Writing in Mondoweiss today, Philip Weiss wants the American media to talk more about Zionism, the ideology to which his blog is devoted to condemning. Leaving aside for a moment Weiss’s not inaccurate but not nearly fulsome enough definition of Zionism, he misses one fundamental aspect of Israeli-Palestinian peacemaking: acknowledging the separate and collective needs and desires—both material and social—of both nations.
Debating Zionism—a philosophy of Jewish sovereignty which in the eyes of some is a necessary and laudable system and in the eyes of others is an unjust one—is not an intellectual luxury we can afford today, over one hundred years after the First Zionist Congress in Switzerland. This is because the State of Israel already exists.
Without recognizing Jewish nationalism in its sovereign expression, without recognizing the core identity of the Jewish state, it is conceptually impossible to empathize with the dominant form of Palestinian nationalism today—that of the two-state solution fought for by Mahmoud Abbas at the U.N. Perhaps many Palestinians dream of a Middle East without the existence of Israel. Those dreams are their right. And certainly many Jews—Israeli and Diaspora alike—wish there were no more Palestinians. Many of them already cling to Golda Meir’s hurtful and nonsensical words that “there is no such thing as a Palestinian people.”
Liberal Zionists, in their attempt to shore up a Jewish and democratic Israel against the settlement-building onslaught—may be living in their own philosophical dream world, according to Weiss. But one thing they have in their favor is the empathy—for both sides—that natural peacemakers live by.

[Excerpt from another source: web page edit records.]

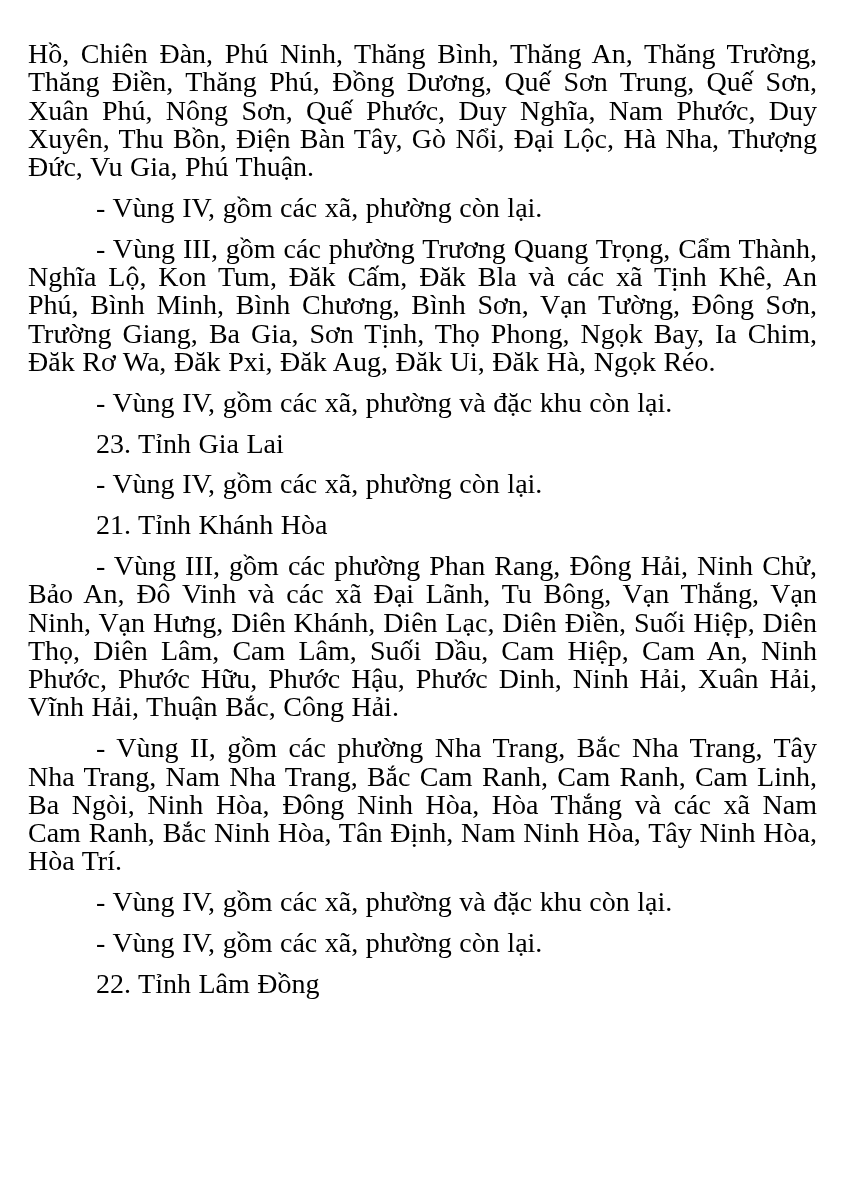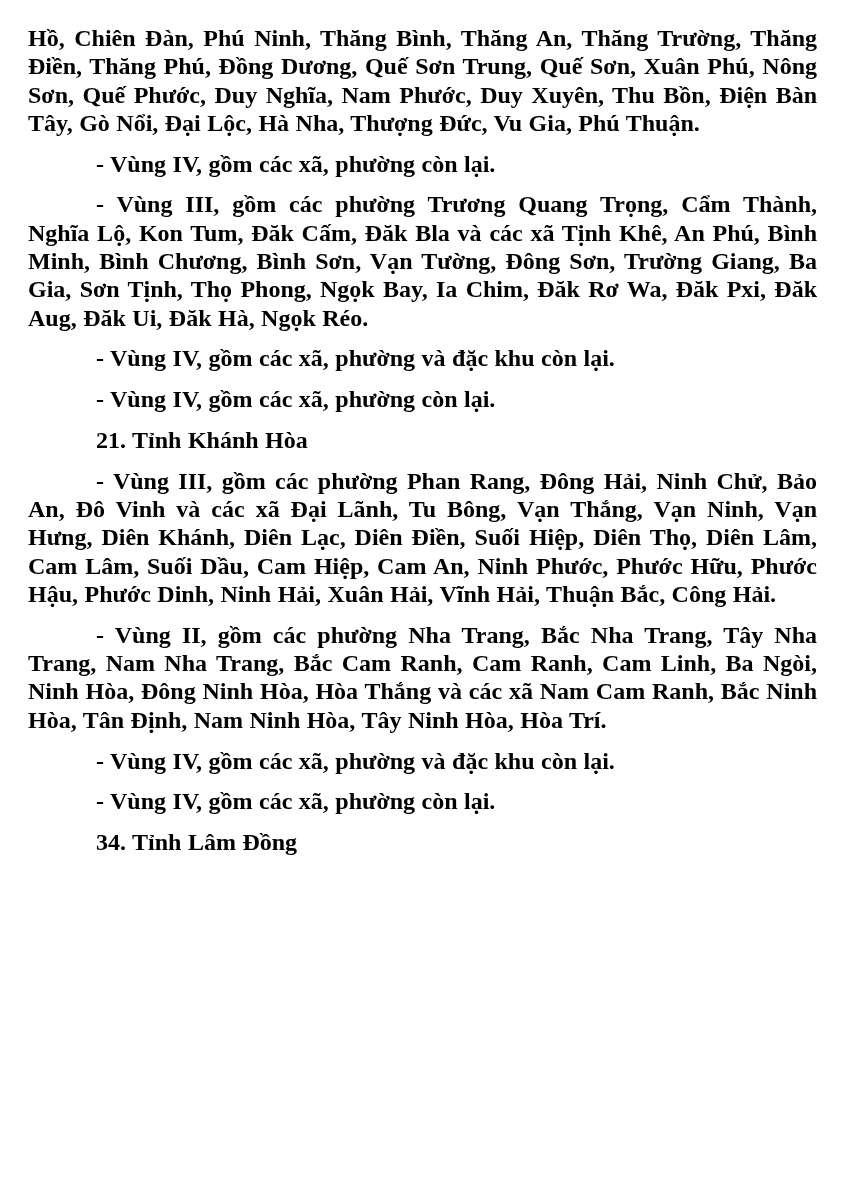"Hồ, Chiên Đàn, Phú Ninh," .doc-body { font-size: 24px -> 28px; font-weight: bold -> none; padding: 24px 24px 0 28px -> 40px 24px 0 28px }
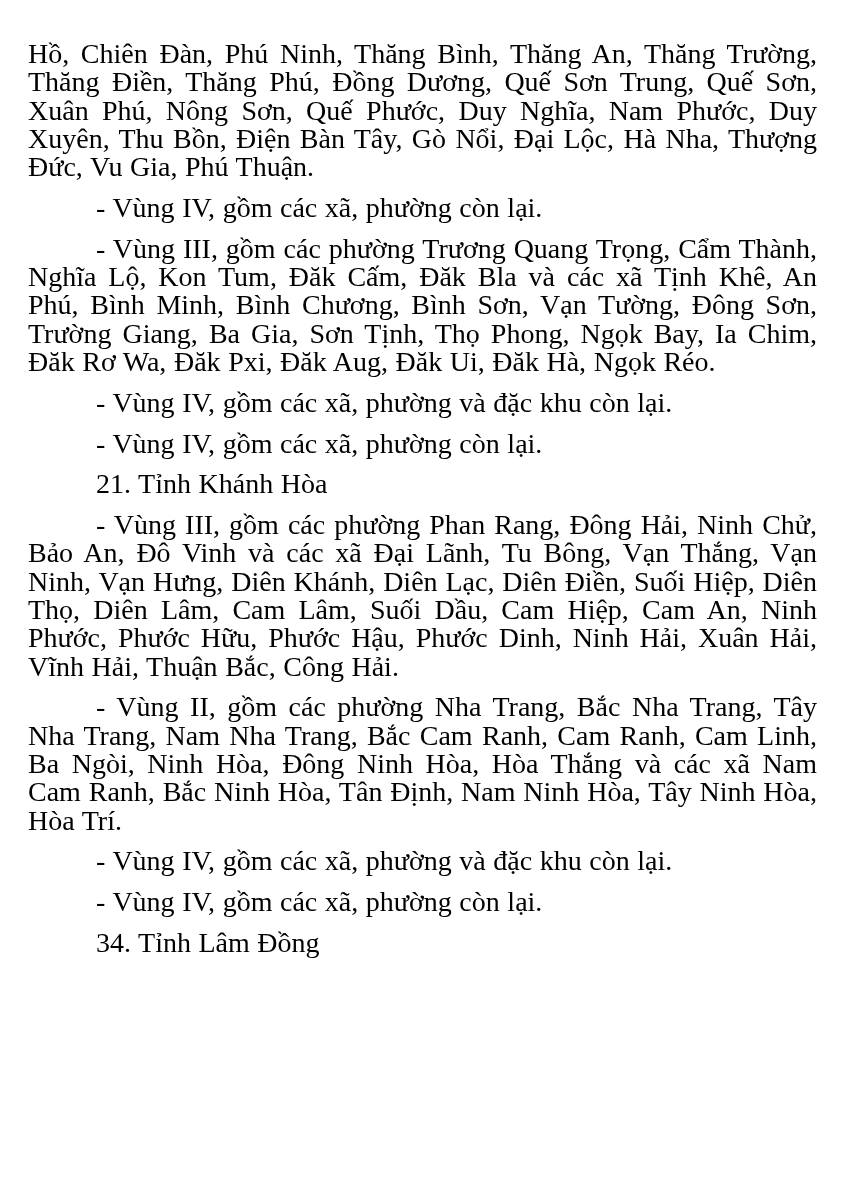"23. Tỉnh Gia Lai" p.para { html: none -> <p>23. Tỉnh Gia Lai</p> }
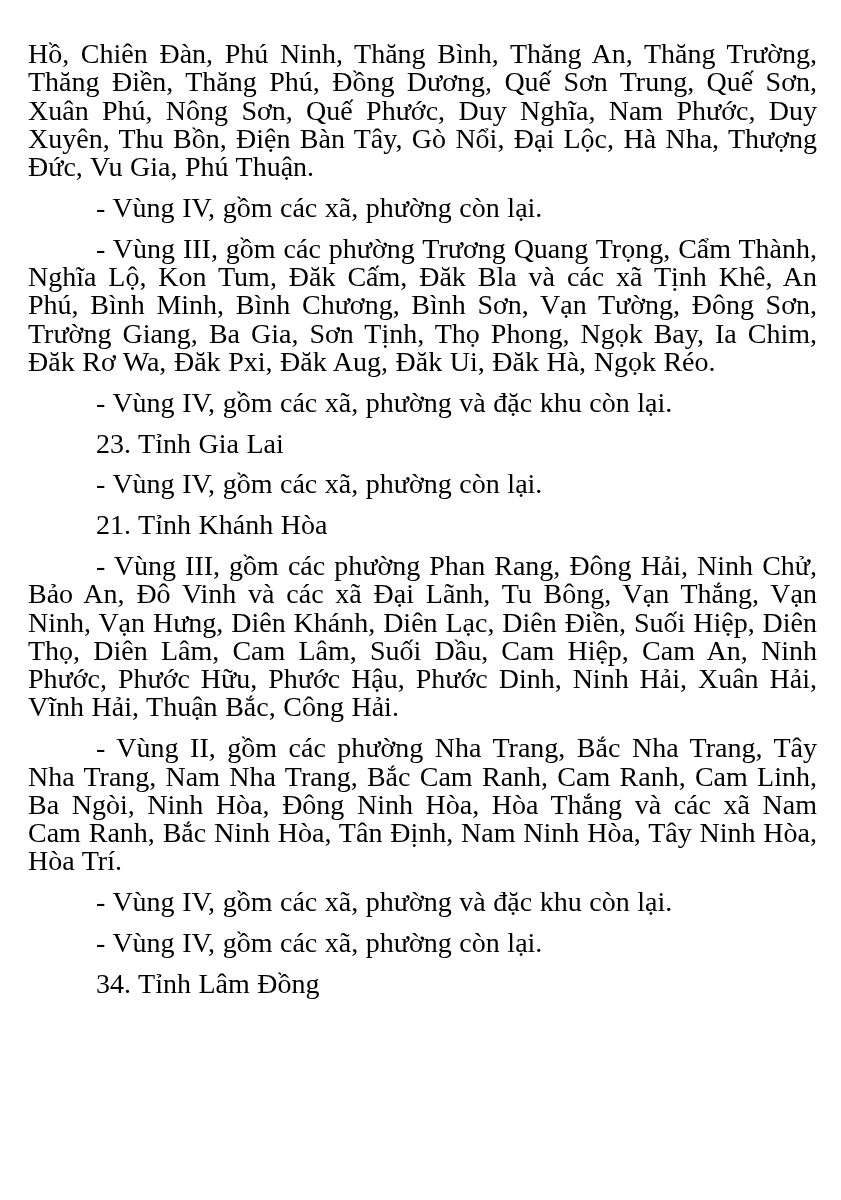"34. Tỉnh Lâm Đồng" p.para { text: 34 -> 22 }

As for Weiss’s definition of Zionism—that it is "a 115-year-old movement inside Jewish life that says there is a need for a Jewish state in Palestine because Jews are unsafe in the west and Jews have a biblical connection to Palestine"—it fails to capture two things. For most Zionists, the Biblical connection to the ancient Land of Israel is less of an uncritical, messianic pull than it is the best geographical justification for Israel’s founding. Why, given the imperatives of creating a Jewish sovereign space at the end of the nineteenth century, was Palestine chosen? Because of all the corners on earth, this was the land to which Jews enjoyed at least some legitimate historical claim.
Second, in its focus on Jewish safety—which Weiss correctly identifies as a much less pressing need today, at least in North America, Weiss’s definition neglects the obvious ethno-national impulses that have animated national movements worldwide over the last two hundred years. These are the same impulses that drive contemporary Palestinian nationalism today.
Perhaps liberal Zionists, in helping prop up the Palestinian hope that they will one day achieve their own state, are part of the problem. But if anything, given the depressing intransigence of Israel’s current government, it’s a problem of false hopes. And if it is a false hope at least it’s a hope laced with the pragmatism necessary to get out of this mess, a pragmatism that says that a Jewish state existing alongside a Palestinian state is the only logical solution that meets the identity and security needs of both sides. It is a pragmatism that Israeli voters would do well to remember as they watch their government snuff out the Zionist dream of a Jewish and democratic state faster than any anti-Zionist blogger ever will.